Regardless of where an ADR is submitted, the various organizations mentioned above can be contacted with questions about an ADR or how many types of reports exist for specific drug/ADR combinations. The National Registry provides this information free of charge to ophthalmologists and the FDA is required to provide this information to the public through the Freedom of Information Act. The WHO may charge a fee, depending on the type of information requested. The information from pharmaceutical companies should eventually end up in the FDA’s Medwatch­ database.

Recently, spontaneous reporting databases have adopted a statistical analysis method of interpreting ADRs. At the Uppsala Monitoring Center, for instance, a quantitative method for data mining the WHO database is part of the signal detection strategy. Their method is called the Bayesian Confidence ­Propagation Neural Network (BCPNN) (see references). An Information Component (IC) number is calculated based on a statistical dependency between a drug and an ADR calculated on the frequency of reporting. The IC value does not give evidence of causality between a drug and an ADR, it is only an indication

or signal that it may be necessary to study the individual case reports in the WHO database. The IC value calculation is a tool that can guide the WHO to create a hypothesis of association between drugs and ADRs among the over 3 million case reports in the WHO database.

This method of analysis is also being adopted within the pharmaceutical industry and at the FDA. The National Registry is also able to use the IC values as we are consultants to the WHO. If a clinician suspects an ADR, especially if it may be a new drug-induced ocular side effect, he/she is encouraged to report this to the National Registry. Membership on the website is free and it only takes 1–2 minutes to register.
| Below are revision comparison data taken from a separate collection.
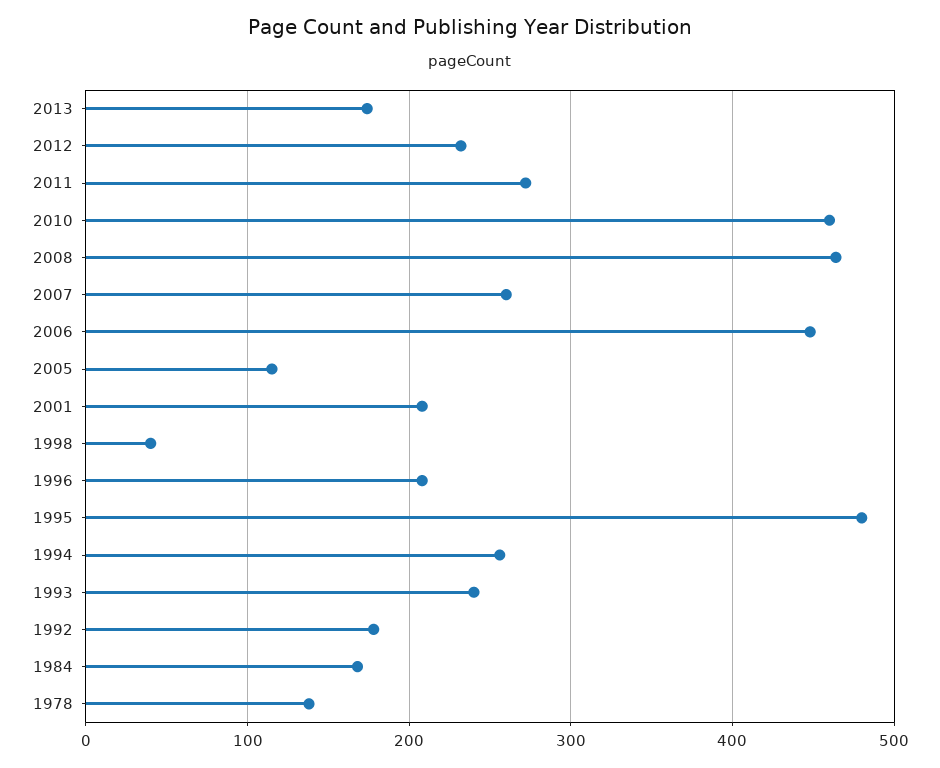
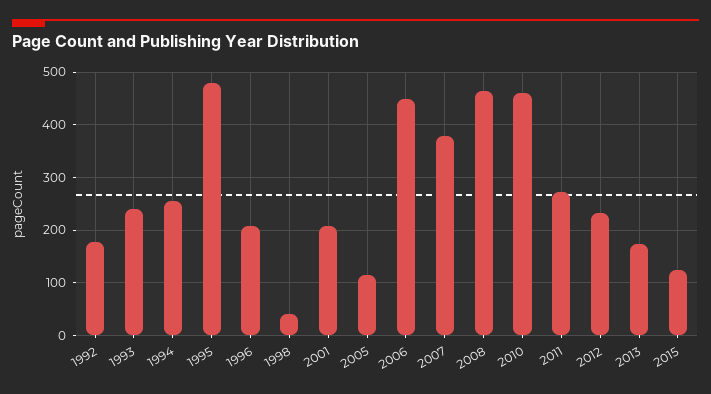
2007: 260 -> 380
1984: 170 -> none
1978: 140 -> none
2015: none -> 120

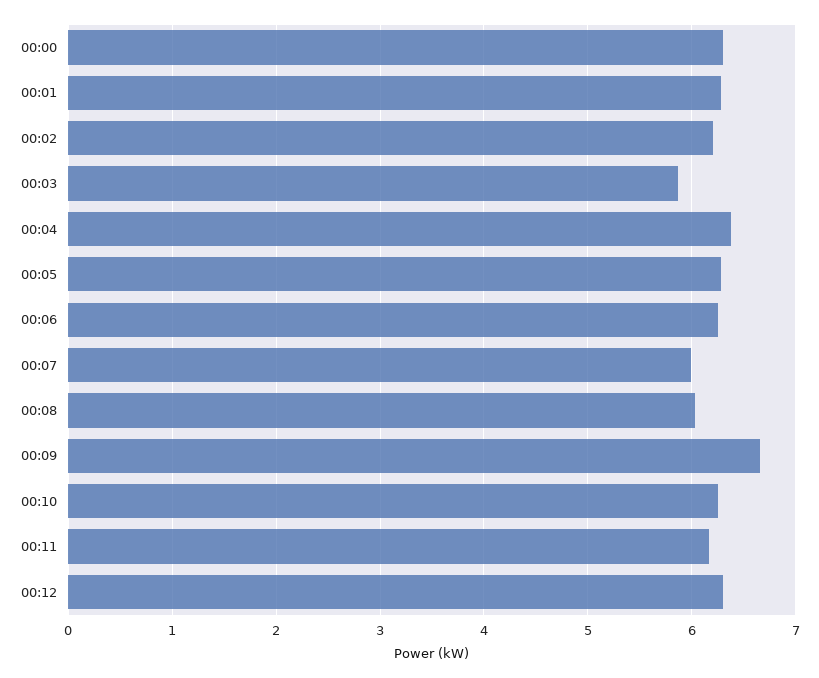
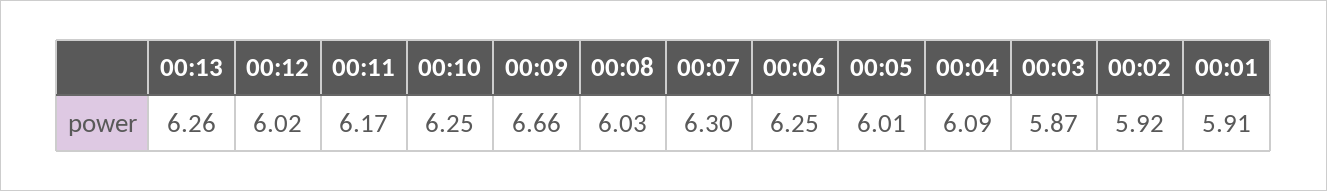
00:00: 6.3 -> none
00:01: 6.3 -> 5.91
00:02: 6.2 -> 5.92
00:04: 6.4 -> 6.09
00:05: 6.3 -> 6.01
00:07: 6 -> 6.3
00:12: 6.3 -> 6.02
00:13: none -> 6.26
Frequent updates are also available on the website, informing clinicians as to what is the latest in ocular pharmacovigilance.

Objectives of The National Registry

•To establish a national center where possible drug-, chemical­ - or herbal-induced ocular side effects can be accumulated­ .
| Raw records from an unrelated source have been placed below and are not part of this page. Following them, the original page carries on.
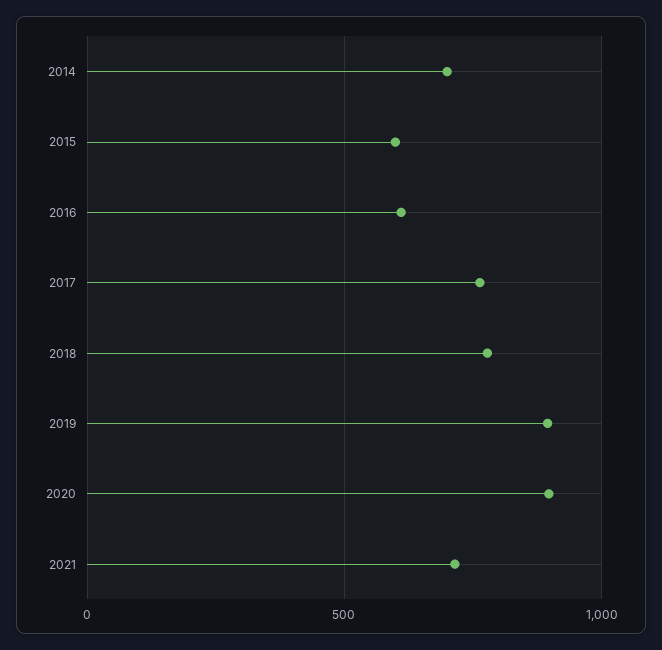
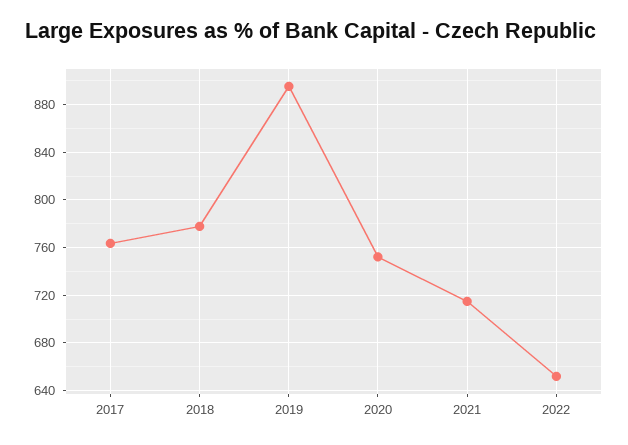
2014: 700 -> none
2015: 600 -> none
2016: 600 -> none
2020: 900 -> 750
2022: none -> 650

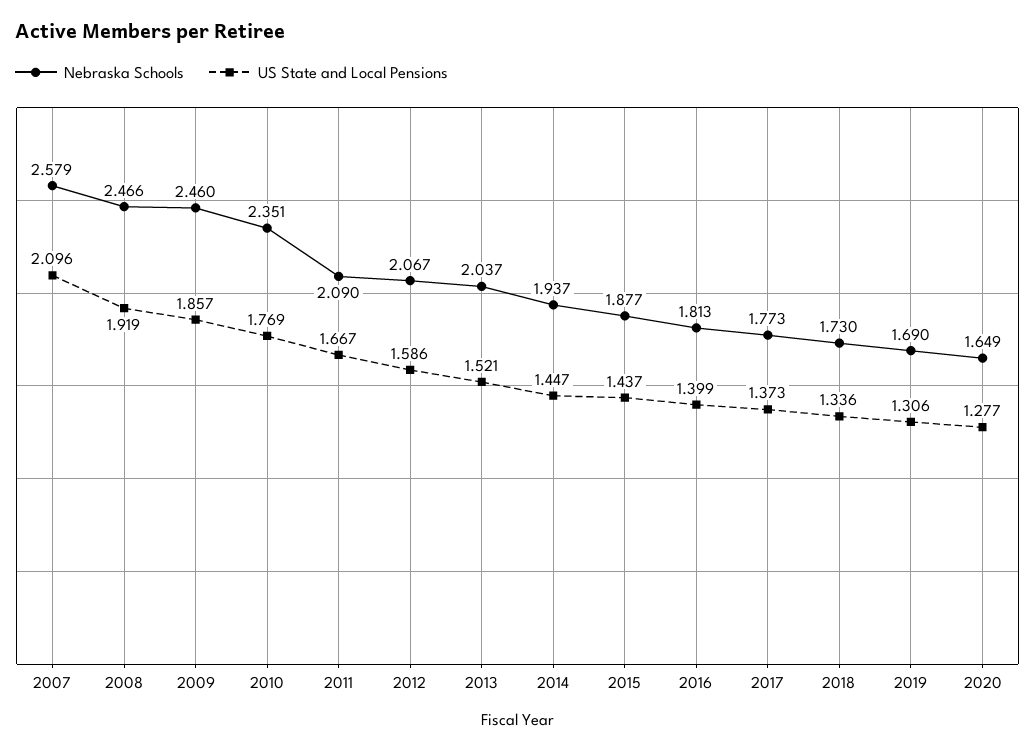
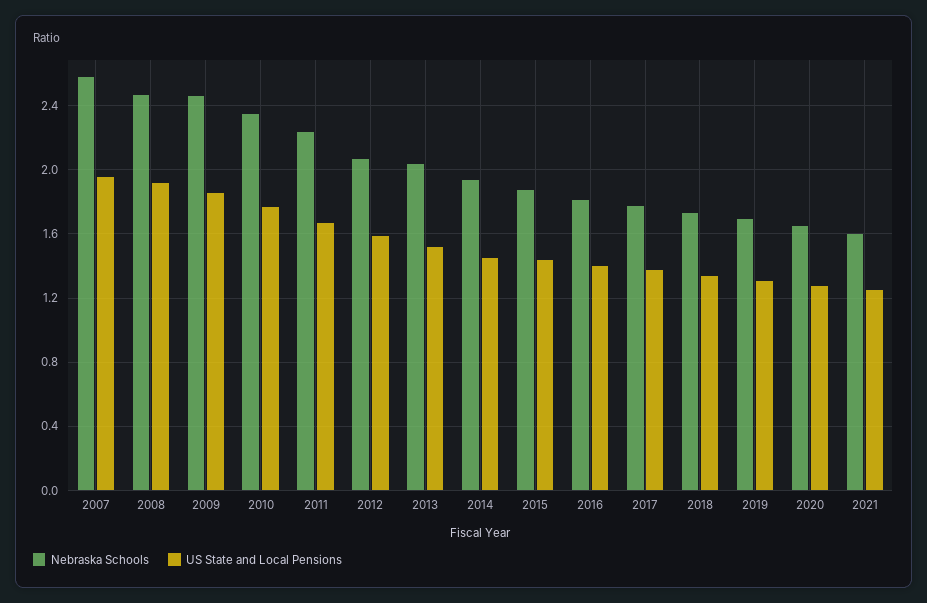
US State and Local Pensions, 2007: 2.096 -> 1.95
Nebraska Schools, 2011: 2.09 -> 2.25
Nebraska Schools, 2021: none -> 1.6
US State and Local Pensions, 2021: none -> 1.25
•To review possible drug-induced ocular side effects data collected­ through the FDA and the WHO Monitoring Center­ . To record data submitted by ophthalmologists worldwide to the National Registry.

•To compile data in the world literature on reports of possible drug-, chemicalor herbal-induced ocular side effects.

•To make available these data to physicians who feel they have a possible drug-induced ocular side effect.

How to Report A Suspected

Reaction

The cases of primary interest are those adverse ocular reactions not previously recognized or those that are rare, severe, serious or unusual. To be of value, data should be complete and follow the basic format shown below.

Age:

Gender: Suspected drug:

Suspected reaction – date of onset: Route, dose and when drug started:

Improvement after suspected drug stopped – if restarted, did adverse reaction recur?:

Other drug(s) taken at time of suspected adverse reaction: Other disease(s) or diagnosis(es) present:

Comments – optional (your opinion if drug-induced, probably related, possibly related or unrelated):

Your name and address (optional):

We are expanding the National Registry from only drugs to include chemicals and herbs, which may have the potential for ocular toxicity.